START Given data
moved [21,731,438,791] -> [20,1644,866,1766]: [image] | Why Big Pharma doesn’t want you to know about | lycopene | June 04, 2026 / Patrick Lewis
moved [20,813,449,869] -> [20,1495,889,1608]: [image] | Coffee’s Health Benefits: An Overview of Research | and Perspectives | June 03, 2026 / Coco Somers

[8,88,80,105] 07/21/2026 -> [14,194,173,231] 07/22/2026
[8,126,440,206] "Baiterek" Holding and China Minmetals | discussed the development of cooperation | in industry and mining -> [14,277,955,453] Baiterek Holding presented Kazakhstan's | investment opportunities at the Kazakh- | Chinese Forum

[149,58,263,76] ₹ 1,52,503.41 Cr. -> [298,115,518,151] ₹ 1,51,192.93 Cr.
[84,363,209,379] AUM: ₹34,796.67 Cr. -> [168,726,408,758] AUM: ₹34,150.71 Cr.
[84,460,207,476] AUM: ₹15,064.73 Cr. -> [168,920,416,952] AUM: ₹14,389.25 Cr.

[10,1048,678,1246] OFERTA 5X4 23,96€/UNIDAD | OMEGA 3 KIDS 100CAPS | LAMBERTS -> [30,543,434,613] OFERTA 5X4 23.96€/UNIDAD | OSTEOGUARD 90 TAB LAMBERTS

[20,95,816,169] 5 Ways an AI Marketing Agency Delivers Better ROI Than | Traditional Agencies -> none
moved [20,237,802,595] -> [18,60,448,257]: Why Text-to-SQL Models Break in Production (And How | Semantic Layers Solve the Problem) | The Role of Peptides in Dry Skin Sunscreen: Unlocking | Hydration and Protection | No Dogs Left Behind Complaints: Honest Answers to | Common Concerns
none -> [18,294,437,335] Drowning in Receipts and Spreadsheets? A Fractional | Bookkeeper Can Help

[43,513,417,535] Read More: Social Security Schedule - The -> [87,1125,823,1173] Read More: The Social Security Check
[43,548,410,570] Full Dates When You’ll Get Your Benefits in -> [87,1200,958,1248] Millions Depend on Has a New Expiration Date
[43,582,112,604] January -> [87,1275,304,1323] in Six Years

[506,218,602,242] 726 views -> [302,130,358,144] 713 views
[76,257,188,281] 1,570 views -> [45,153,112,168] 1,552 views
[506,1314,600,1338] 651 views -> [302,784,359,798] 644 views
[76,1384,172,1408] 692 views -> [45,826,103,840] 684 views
END Given data
• _The problem_
Only the lines from the one containing "[43,548,410,570] Full Dates" through the end of the material should be reproduced, exactly, with both ends included.

• _Written answer_
[43,548,410,570] Full Dates When You’ll Get Your Benefits in -> [87,1200,958,1248] Millions Depend on Has a New Expiration Date
[43,582,112,604] January -> [87,1275,304,1323] in Six Years

[506,218,602,242] 726 views -> [302,130,358,144] 713 views
[76,257,188,281] 1,570 views -> [45,153,112,168] 1,552 views
[506,1314,600,1338] 651 views -> [302,784,359,798] 644 views
[76,1384,172,1408] 692 views -> [45,826,103,840] 684 views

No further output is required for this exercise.